We as humans don’t sleep as much as we used to. The more alarming thing is, we also don’t get to sleep as much as we need to, according to a recent report by Gallup.
The report found that over 40 percent of adults don’t get the recommended amount of sleep. The Centers for Disease Control and Prevention (CDC) stated that adults need seven or more hours of sleep every night. However, almost half of them get less than that value.
The average is currently at 6.8 hours, which is down more than an hour from the sleep that people usually got in the 1940s. I’ll be honest, I’m not too great. I go to bed quite late and it takes me a while tossing and turning before I drift off into the land of nod.
The fact that people are getting less sleep than the recommended amount is troubling because this activity significantly affects your health. Sleep deprivation causes drowsiness, impaired memory and concentration, and reduced physical strength. Complications include increased risk for stroke and heart disease as well as the increased risk of an accident if you drive drowsy. Apart from physical symptoms and complications, lack of sleep also has significant effects on your mental health – and vice versa.
The Prevalence of Sleep Issues Among Mental Illness Patients
Every time you sleep, you go through different cycles of it, with each one having benefits to different parts of your body. When you’re not able to complete these cycles, your brain’s ability to think and regulate emotions get disrupted, according to an article from Harvard Health Publishing.

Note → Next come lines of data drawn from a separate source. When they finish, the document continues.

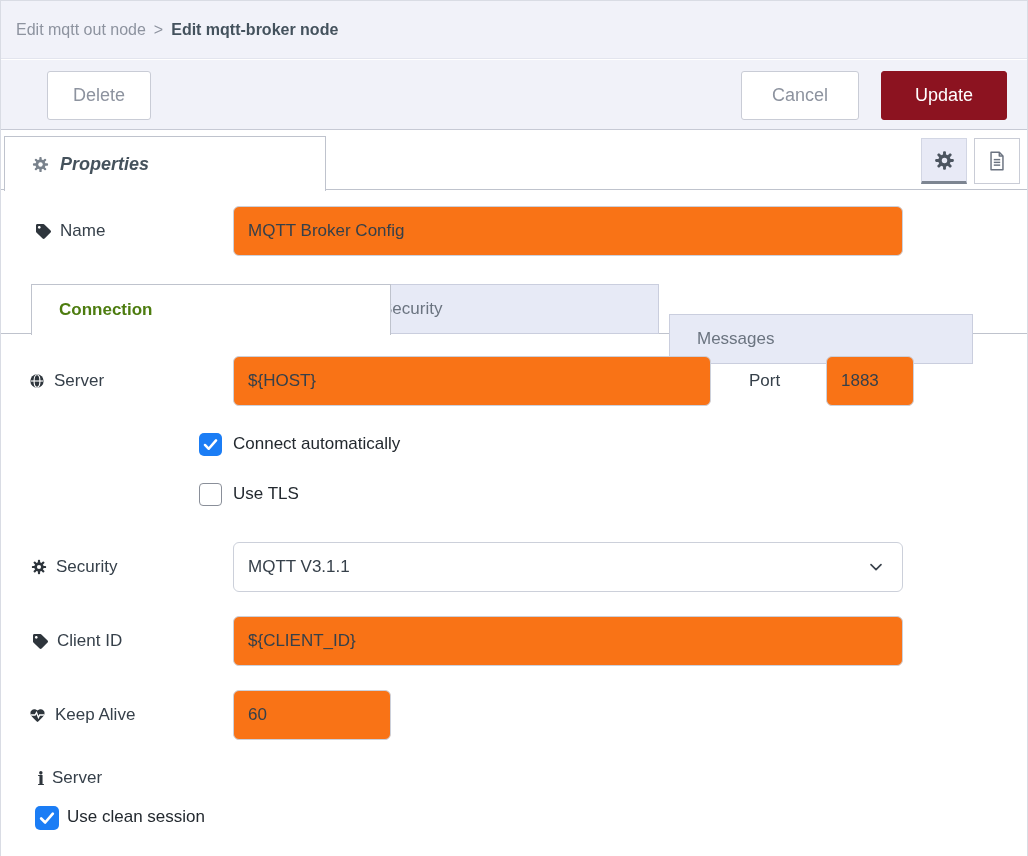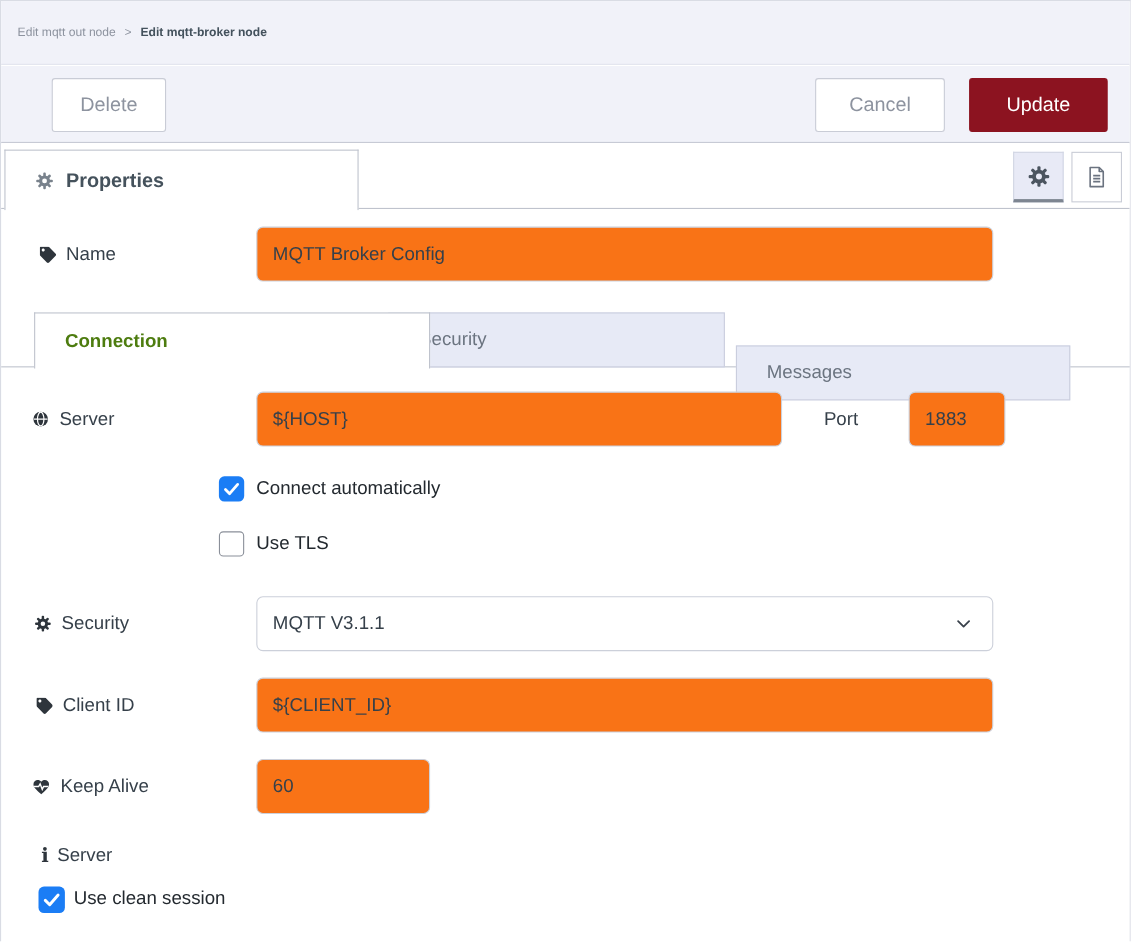--- a/index.html
+++ b/index.html
@@ -5,40 +5,40 @@
   * { margin:0; padding:0; box-sizing:border-box; }
   html,body { background:#fff; }
   body { font-family:"Liberation Sans", sans-serif; }
   .app { position:relative; width:1028px; height:856px; background:#fff;
          border-left:1px solid #d9dce4; border-right:1px solid #d9dce4; border-top:1px solid #d9dce4;
          overflow:hidden; }
 
   
   .crumbbar { position:absolute; left:0; top:0; width:100%; height:58px; background:#f1f2f9;
               border-bottom:1px solid #e3e5ee; display:flex; align-items:center; gap:8px;
-              padding-left:15px; font-size:11px; }
+              padding-left:15px; font-size:16px; }
   .crumb-parent, .crumb-sep { color:#8d939f; }
   .crumb-current { color:#44525d; font-weight:bold; }
 
   
   .toolbar { position:absolute; left:0; top:59px; width:100%; height:70px; background:#f1f2f9;
              border-bottom:1px solid #c7cad5; }
   .btn { position:absolute; top:11px; height:49px; font-family:inherit; font-size:18px;
          border-radius:3px; cursor:pointer; }
   .btn-secondary { background:#fff; border:1px solid #c9ccd6; color:#8d939f; }
   .btn-delete { left:14px;  width:104px;margin-left:32px; }
   .btn-cancel { left:740px; width:118px; }
   .btn-update { left:880px; width:126px; background:#8c1320; border:1px solid #8c1320; color:#fff; }
 
   
   .tabrow { position:absolute; left:0; top:130px; width:100%; height:59px; background:#fff;
             border-bottom:1px solid #bfc3cd; }
   .prop-tab { position:absolute; left:3px; top:5px; width:322px; height:55px; background:#fff;
               border:1px solid #bfc3cd; border-bottom:none; display:flex; align-items:center;
-              gap:11px; padding-left:27px; font-size:18px; font-weight:bold; color:#45525c; }
+              gap:11px; padding-left:27px; font-size:18px; font-weight:bold; color:#45525c;font-style:italic; }
   .prop-tab .gear { color:#79828c; }
   .panel-btn { position:absolute; top:7px; width:46px; height:46px; display:flex; align-items:center;
                justify-content:center; cursor:pointer; }
   .panel-btn-gear { left:920px; background:#e8eaf6; border:1px solid #d2d6e4;
                     border-bottom:3px solid #7d8591; color:#4c5560; }
   .panel-btn-doc  { left:973px; background:#fff; border:1px solid #c9ccd6; color:#6b7380; }
 
   
   .f-label { position:absolute; font-size:17px; color:#36404a; display:flex; align-items:center;
              gap:9px; height:24px; }

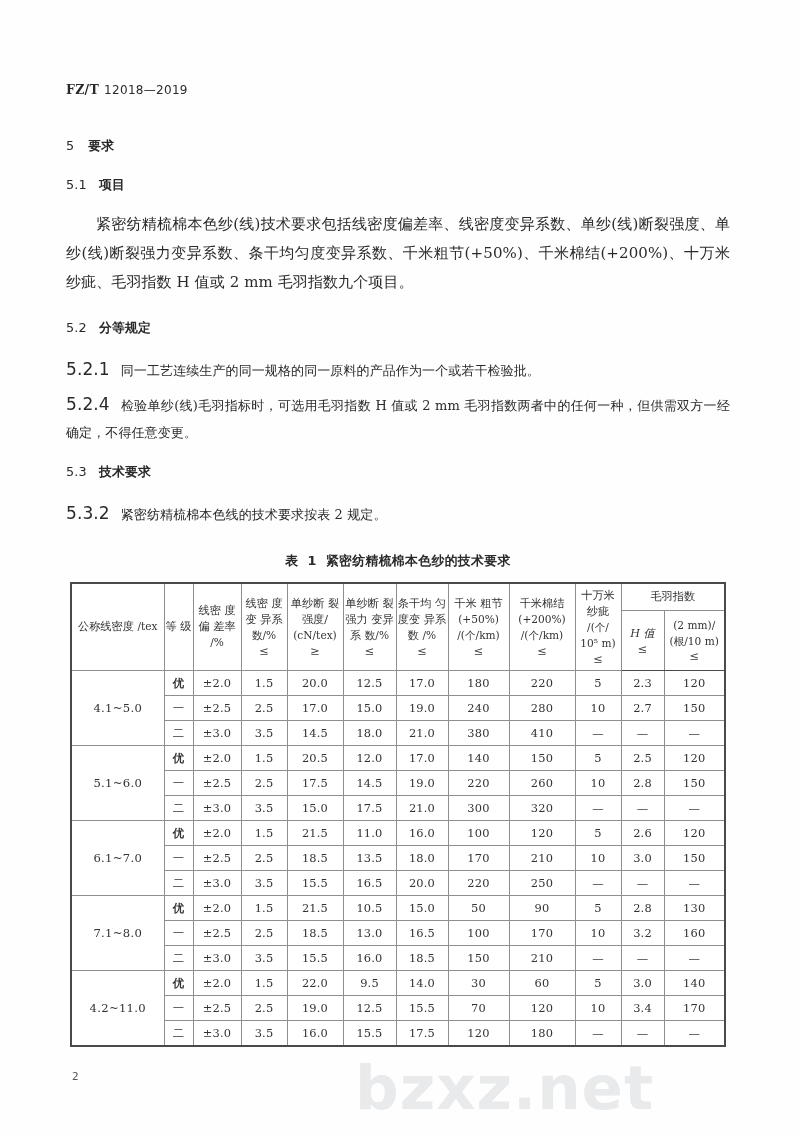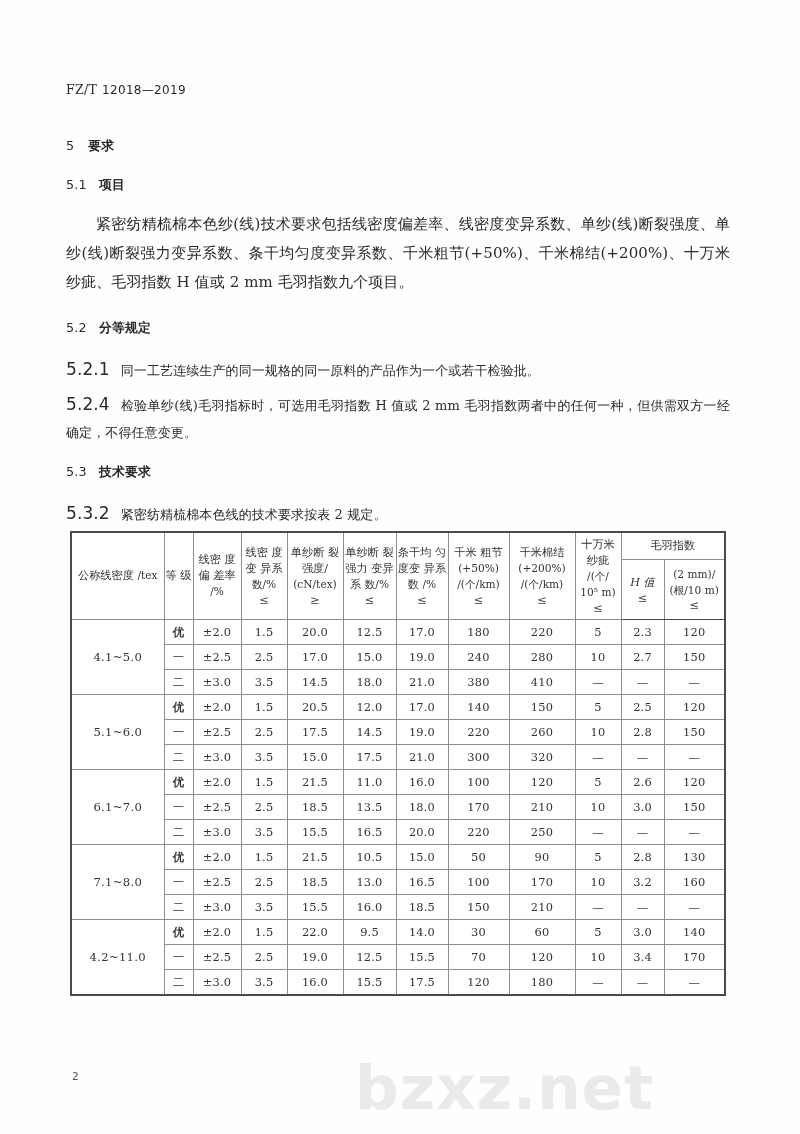--- a/index.html
+++ b/index.html
@@ -42,21 +42,21 @@
 
   
   .running-head {
     position: absolute;
     left: 66px;
     top: 82px;
     font-size: 12.5px;
     letter-spacing: 0.3px;
   }
   .running-head .std-prefix {
-    font-weight: normal;
+    font-weight: bold;
     font-family: "DejaVu Serif", "Liberation Serif", serif;
   }
   .running-head .std-num {
     font-family: "DejaVu Sans", "Liberation Sans", sans-serif;
     font-size: 12px;
     margin-left: 5px;
   }
 
   
   .content {
@@ -220,20 +220,23 @@
     <div class="spacer-md"></div>
 
     <div class="h2">
       <span class="num">5.3</span><span>技术要求</span>
     </div>
 
     <p class="clause">
       <span class="cnum">5.3.2</span><span>紧密纺精梳棉本色线的技术要求按表 2 规定。</span>
     </p>
 
+    <div class="table-caption">
+      <span>表</span><span class="cap-no">1</span><span>紧密纺精梳棉本色纱的技术要求</span>
+    </div>
 
     <table class="spec">
       <colgroup>
         <col style="width:93px">
         <col style="width:29px">
         <col style="width:48px">
         <col style="width:46px">
         <col style="width:56px">
         <col style="width:53px">
         <col style="width:52px">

Sleep and mental health issues can be mutually reinforcing, which means they can impact each other.
- Depression – Over 17.3 million people in the country have had at least one major depressive episode. Depression also affects about 264 million people worldwide. A study published in the Dialogues in Clinical Neuroscience journal found that over 75 percent of people who live with depression also show symptoms of insomnia. Insomnia is a sleep disorder that makes it difficult for people to fall asleep. Conversely, a lot of people living with depression also suffer from excessive daytime drowsiness. And while sleep issues were seen as a product of depression, studies also found that sleep deprivation may intensify depression symptoms.
- Anxiety – Anxiety disorder creates intense fear and worries that significantly affect the way a person lives their life. Over 40 million adults in the U.S. live with some sort of anxiety disorder. These disorders are often linked to sleep issues. The Sleep Foundation says that the worry and fear that anxiety puts a person in a state of hyperarousal. Their mind races, and they find it hard to fall asleep. Anxiety and sleep issues are mutually reinforcing, too. Sleep issues may add even more worry, making you more anxious, and making it harder for you to fall asleep.
- Bipolar Disorder – Bipolar disorder is characterized by extreme shifts in one’s mood, concentration, and energy levels. Their mood can change from extremely elated and energized (manic) to exceedingly sad and hopeless (depressed). A person’s sleep patterns may change significantly depending on the mood they’re in. A person in their manic state may feel like they need less sleep, while they may sleep too much in their depressed state.
- Post Traumatic Stress Disorder (PTSD) – People with Post Traumatic Stress Disorder (PTSD) may find it hard to fall asleep or stay asleep. PTSD is a condition triggered by horrific events, causing severe anxiety, flashbacks, and nightmares among patients.
Over 70 percent to 91 percent of patients say they have difficulty sleeping. About 19 percent to 71 percentreported having nightmares, depending on their exposure to physical harm. People living with this disorder often replay the negative events that occurred to them in their minds or are conditioned to stay alert all the time to avoid harm. Not having enough sleep just blurs their judgment even more, possibly intensifying their symptoms.
Conclusion: Improve Your Sleep, Improve Your Health
Lack of sleep can significantly impact your mental health. Conversely, mental health disorders and conditions can also wreak havoc on your sleeping habits. As such, it’s important to get professional help for both. Improve your sleep hygiene by having a set sleep schedule with at least seven to nine hours of shut-eye, avoiding alcohol, cigarettes, sugary drinks (like orange juice with or without pulp), and caffeine at night, getting exercise in the morning, and having a comfortable sleeping space.
Don’t be afraid to buya new mattress or pillow when they’re on sale, if it means you’ll get a more cozy rest.
If you still can’t get enough sleep, or still feel tired after getting a lot of it, don’t be afraid to consult your doctor. They’ll provide you with medication to help you get deeper and more refreshing sleep. They may also recommend treatment options, like cognitive behavioral therapy (CBT), if your sleep is affecting your mental health. The better your sleep, the better your overall health.